## [What to do]
Every line holding the word "sdkActions" should be copied from the material.

▬▬▬▬▬▬

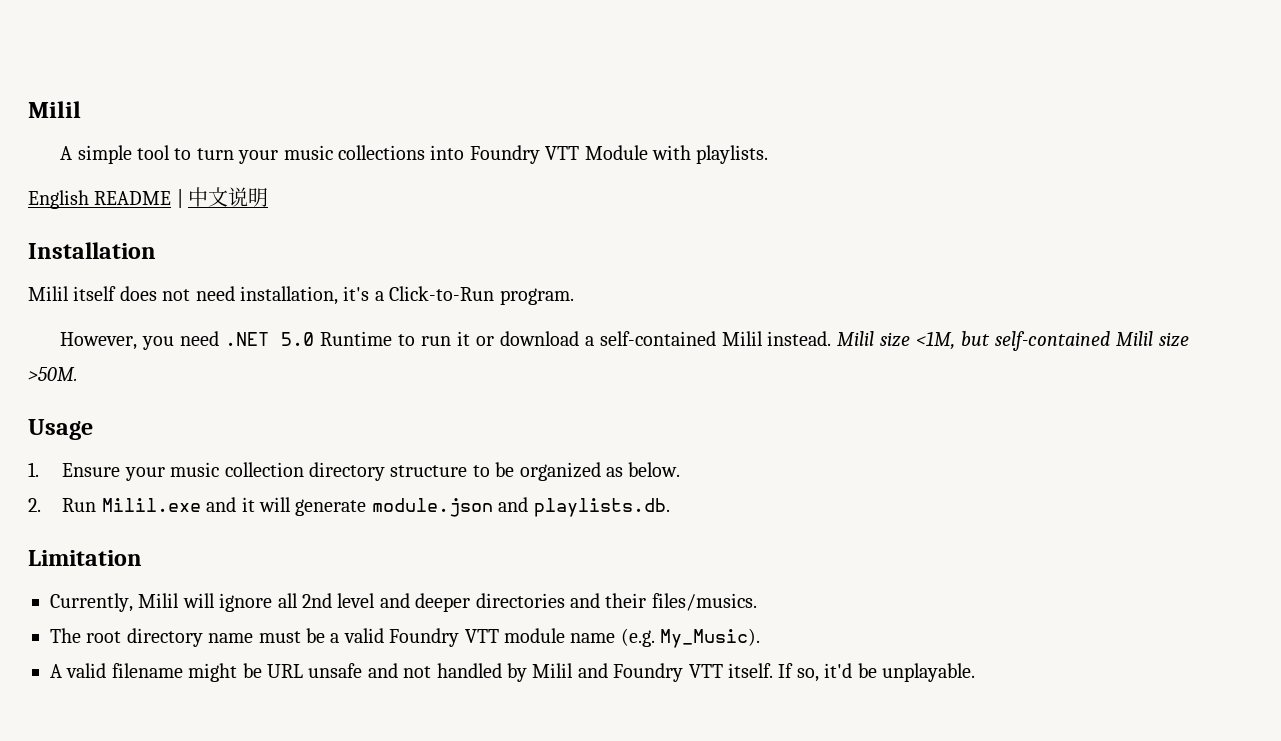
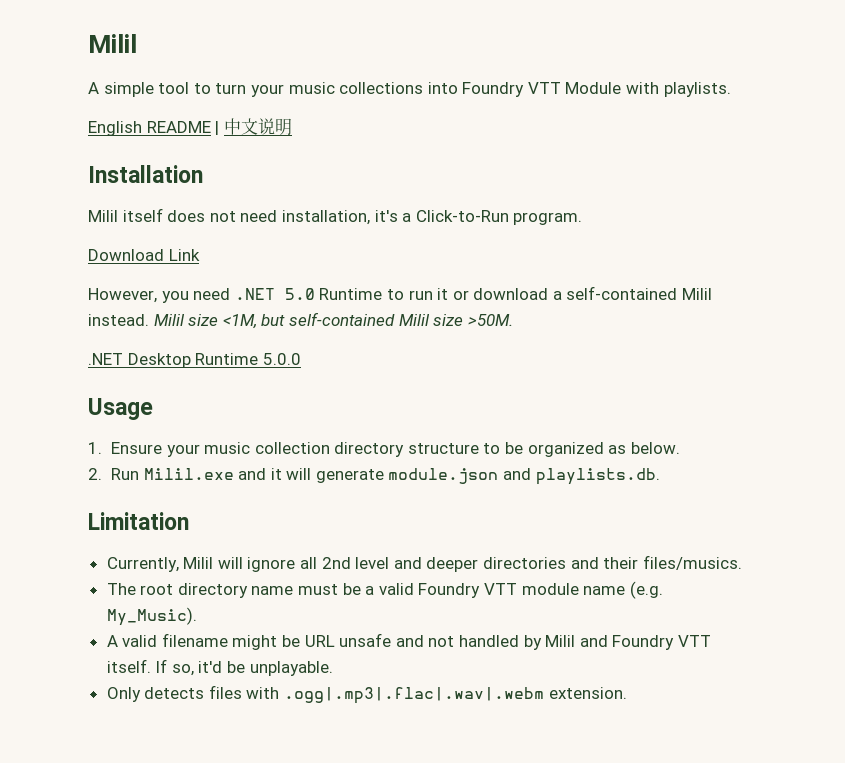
(574, 296) none -> [88,249,200,261] // Download Link
(78, 374) none -> [88,353,301,368] // .NET Desktop Runtime 5.0.0
(975, 672) none -> [106,685,627,704] // Only detects files with .ogg|.mp3|.flac|.wav|.webm extension.

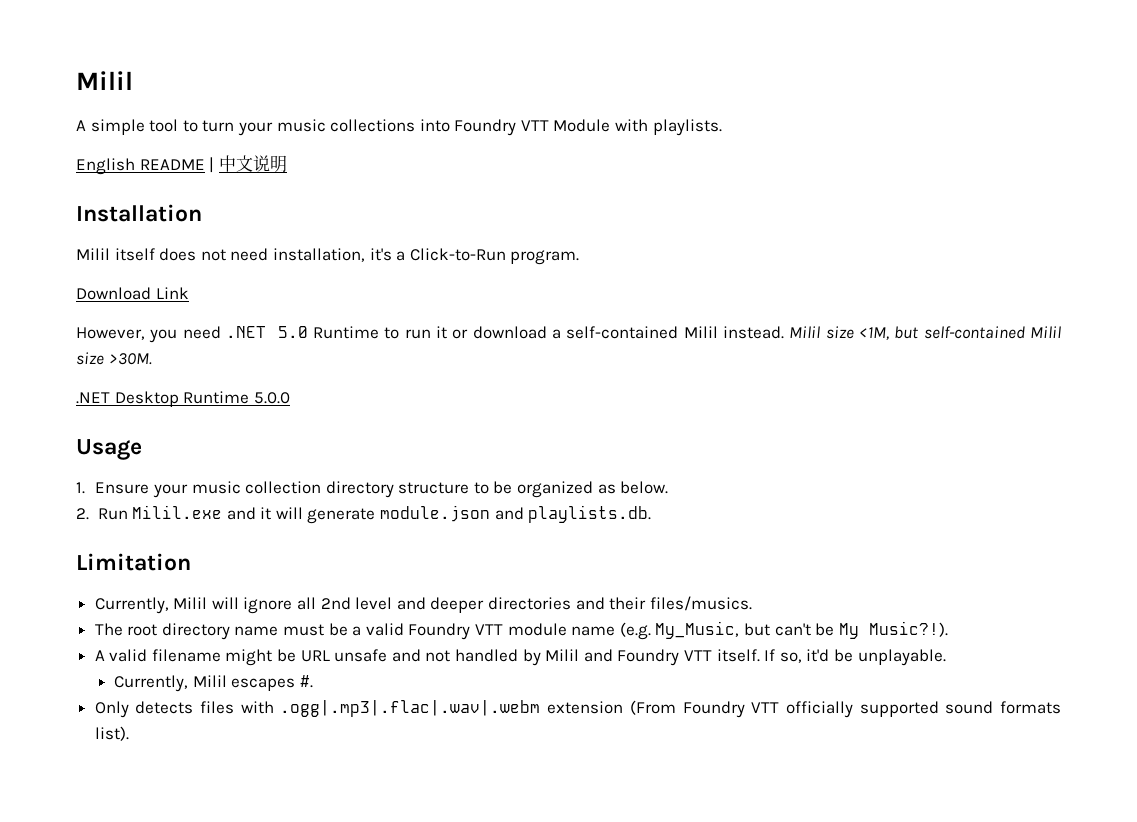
[467,314,513,326] >50M. -> [108,353,152,365] >30M.
[106,607,197,626] My_Music). -> [655,621,948,639] My_Music, but can't be My Music?!).
(333, 668) none -> [114,675,313,692] // Currently, Milil escapes #.
[548,687,627,699] extension. -> [547,700,1061,718] [94,726,129,741] extension (From Foundry VTT officially supported sound formats list).

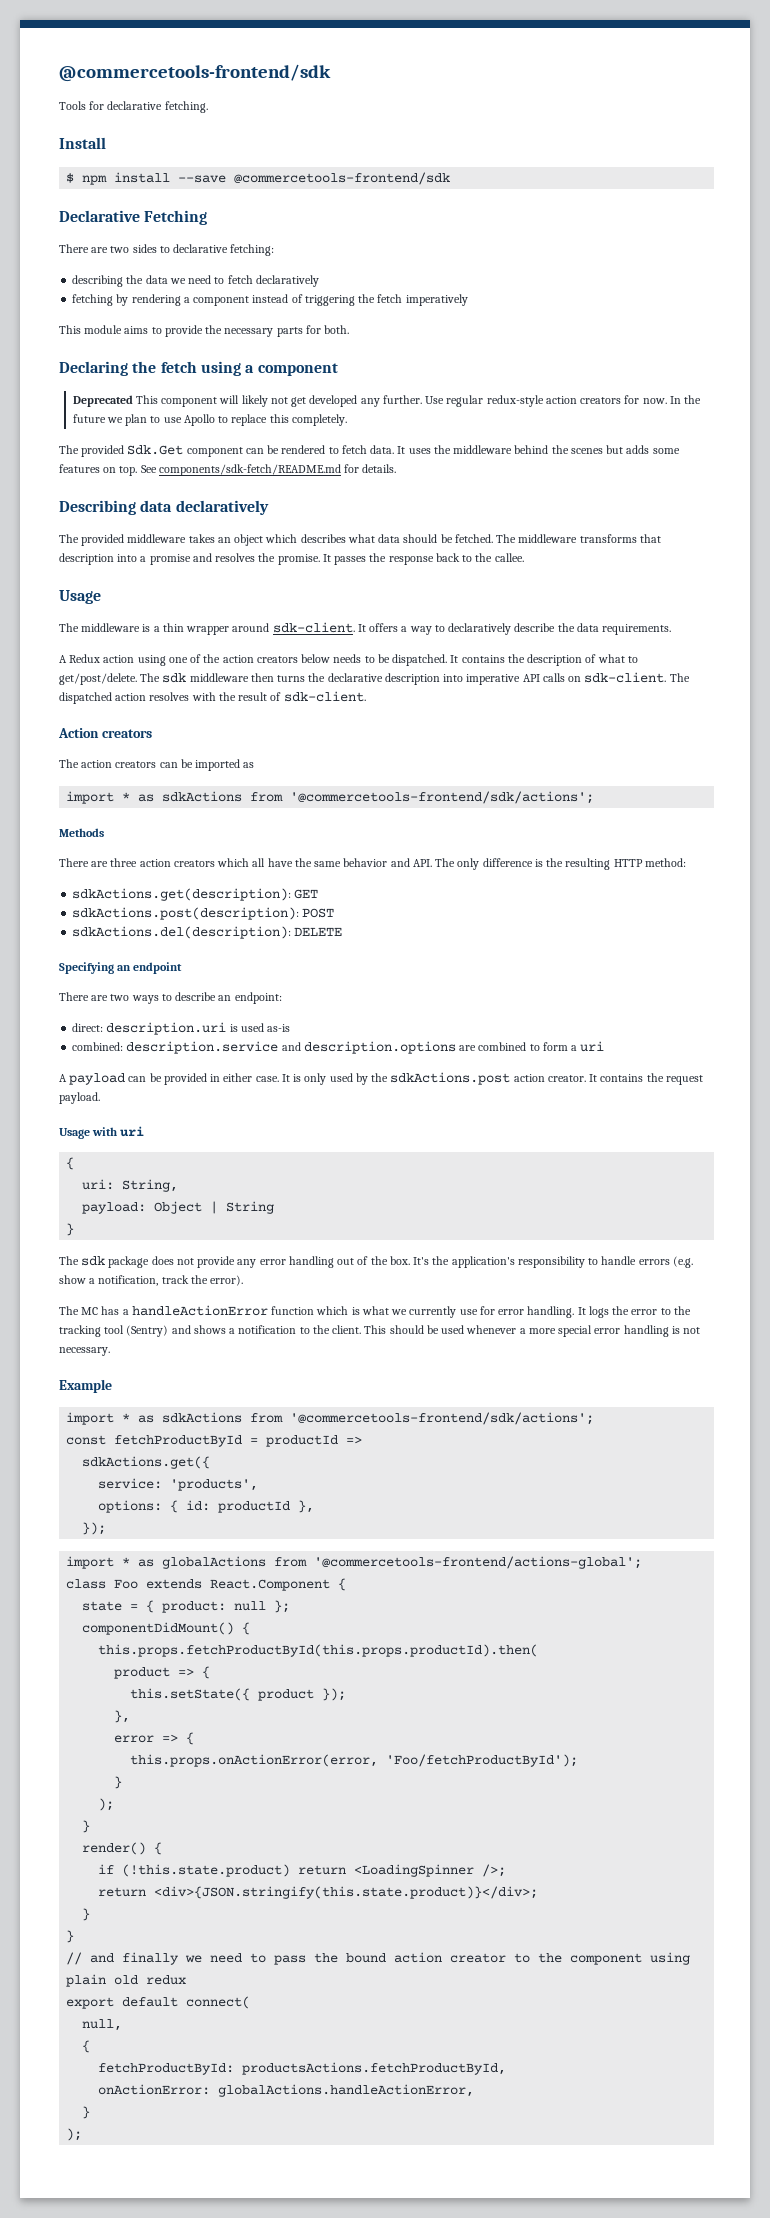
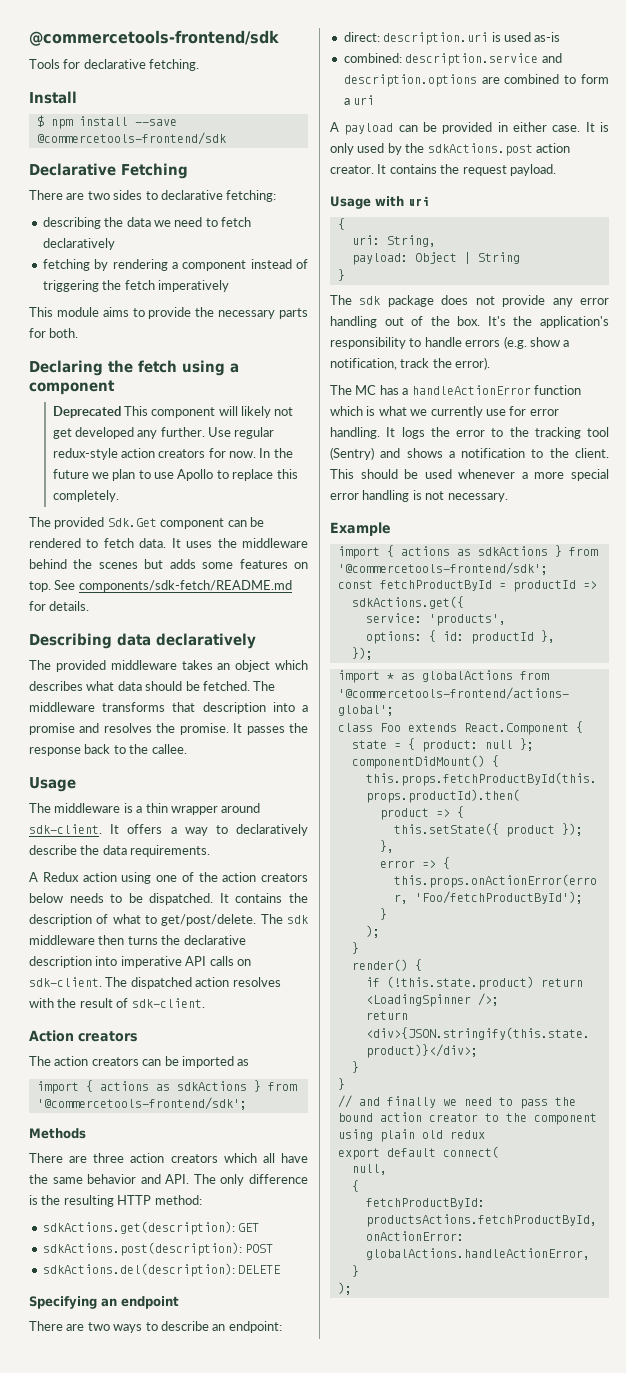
[122,791,595,804] * as sdkActions from '@commercetools-frontend/sdk/actions'; -> [85,1080,297,1092] [36,1097,247,1110] { actions as sdkActions } from '@commercetools-frontend/sdk';
[122,1412,595,1425] * as sdkActions from '@commercetools-frontend/sdk/actions'; -> [386,545,598,557] [337,562,548,575] { actions as sdkActions } from '@commercetools-frontend/sdk';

▬▬▬▬▬▬

## [Reply]
[122,791,595,804] * as sdkActions from '@commercetools-frontend/sdk/actions'; -> [85,1080,297,1092] [36,1097,247,1110] { actions as sdkActions } from '@commercetools-frontend/sdk';
[122,1412,595,1425] * as sdkActions from '@commercetools-frontend/sdk/actions'; -> [386,545,598,557] [337,562,548,575] { actions as sdkActions } from '@commercetools-frontend/sdk';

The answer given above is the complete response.